To some, this kind of surreal humour is side-splitting. Others are baffled by it and can’t even raise a smile. Yet despite the importance of humour to human psychology, it is only the advances in brain imaging during the past decade that have enabled neuroscientists to pin down how the brain reacts when a joke tickles us. Armed with this knowledge, they are now solving the puzzle of why some jokes are funny to some people but leave others cold.
So what is a joke, exactly? Most theories agree that one condition is essential: there must be some kind of incongruity between two elements within the joke, which can be resolved in a playful or unexpected way.
Take the following exchange from the classic British sitcom Only Fools and Horses, when an anxious “Del Boy” Trotter visits his doctor for a heart check-up. “Do you smoke, Mr Trotter?” asks the doctor. “Not right now, thank you doctor,” he responds.
The joke’s incongruity, of course, lies in the unlikely offer of a cigarette by a doctor to a patient concerned about his heart. It is only once we understand the mismatch that we get the joke. “Humour seems to be a product of humans’ ability to make rapid, intuitive judgements” about a situation, followed by “slower, deliberative assessments” which resolve incongruities, says Karli Watson of Duke University in Durham, North Carolina.
But which parts of the brain carry out these processes? To find out, Joseph Moran, then at Dartmouth College in Hanover, New Hampshire, used functional MRI to scan the brains of volunteers while they watched popular TV sitcoms. The experiments revealed a distinct pattern of neural activity that occurs in response to a funny joke, with the left posterior temporal gyrus and left inferior frontal gyrus seeing the most activity. These regions are normally linked to language comprehension and the ability to adjust the focus of our attention, which would seem to correspond to the process of incongruity-resolution at the heart of a good joke (NeuroImage, vol 21, p 1055).
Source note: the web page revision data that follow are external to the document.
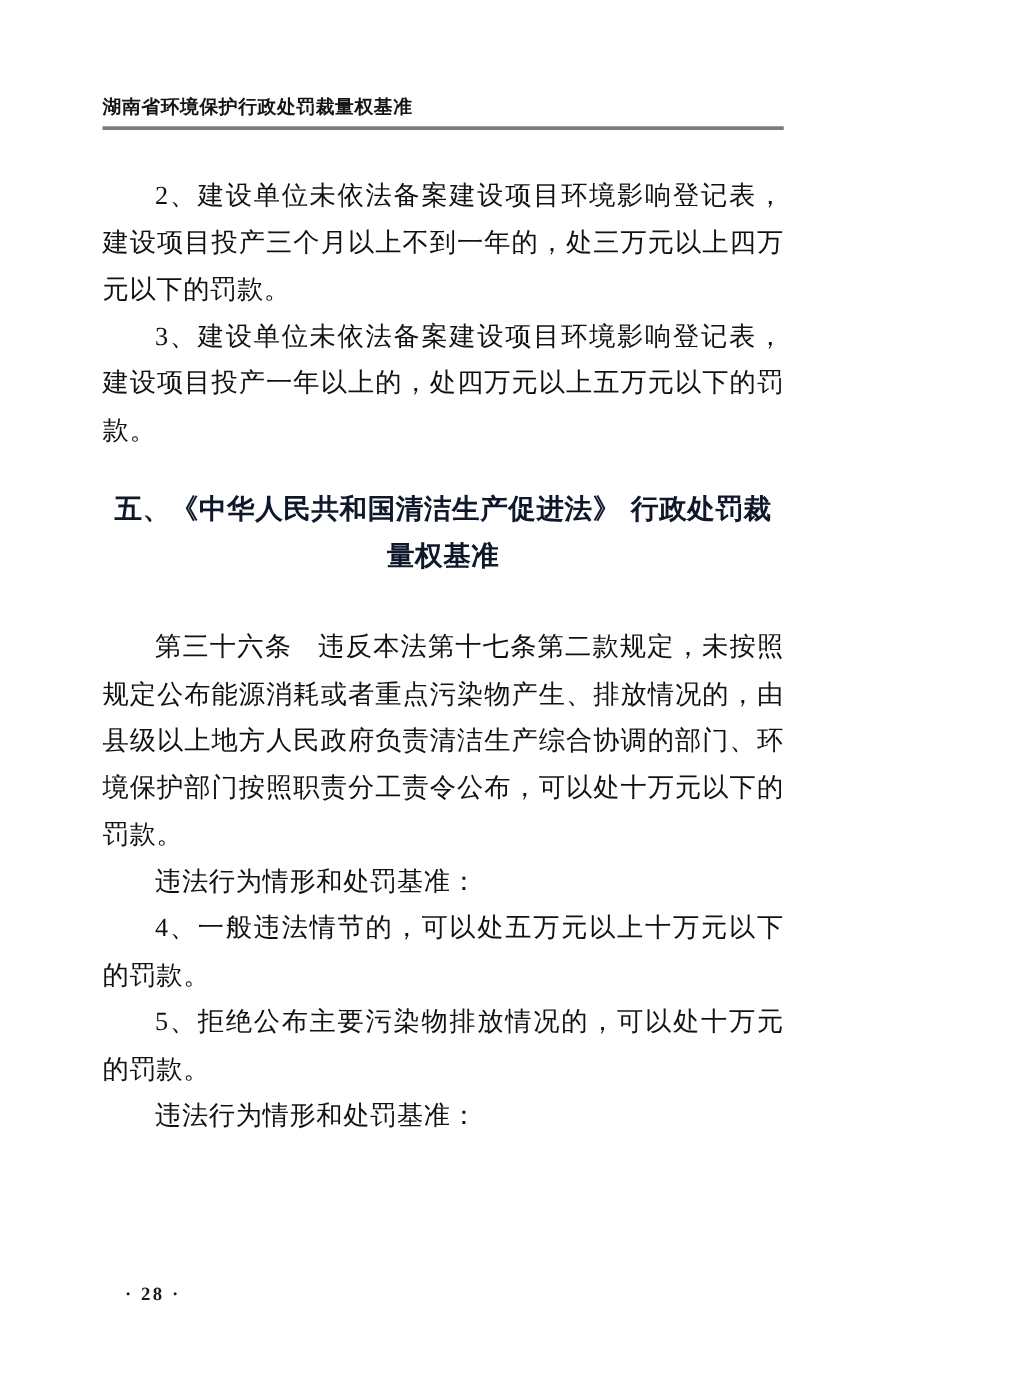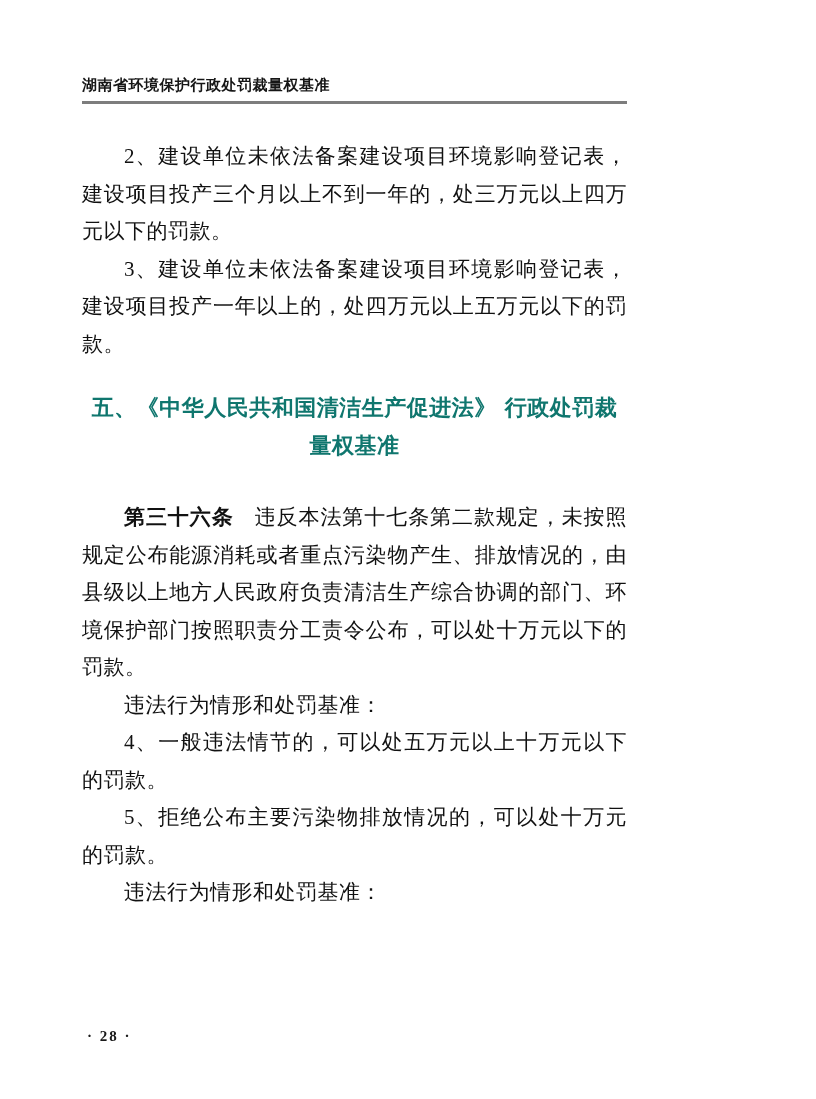--- a/index.html
+++ b/index.html
@@ -49,34 +49,34 @@
   }
   .section-heading {
     margin: 26px 0 35px 0;
     text-indent: 0;
     text-align: center;
     font-family: "DejaVu Sans", "Liberation Sans", sans-serif;
     font-weight: bold;
     font-size: 22px;
     line-height: 37.5px;
     letter-spacing: 0.5px;
-    color: #0f766e;
+    color: #0f172a;
   }
   .article-lead {
     font-family: "DejaVu Sans", "Liberation Sans", sans-serif;
-    font-weight: bold;
+    font-weight: normal;
     margin-right: 1.0em;
   }
   .clause-label {
     margin-right: 0.45em;
   }
   
   .page-footer {
     position: absolute;
-    left: 87px;
+    left: 100px;
     top: 1028px;
     font-size: 15px;
     font-weight: bold;
     letter-spacing: 2px;
     color: #1a1a1a;
     font-family: "Liberation Serif", "DejaVu Serif", serif;
   }
 </style>
 </head>
 <body>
Further research, conducted by Dean Mobbs, then at Stanford University in California, uncovered a second spike of activity in the brain’s limbic system – associated with dopamine release and reward processing – which may explain the pleasure felt once you “get” the joke (Neuron, vol 40, p 1041).
Examining one particular part of the limbic system – the ventral striatum – was especially revealing, as its level of activity corresponded with the perceived funniness of a joke. …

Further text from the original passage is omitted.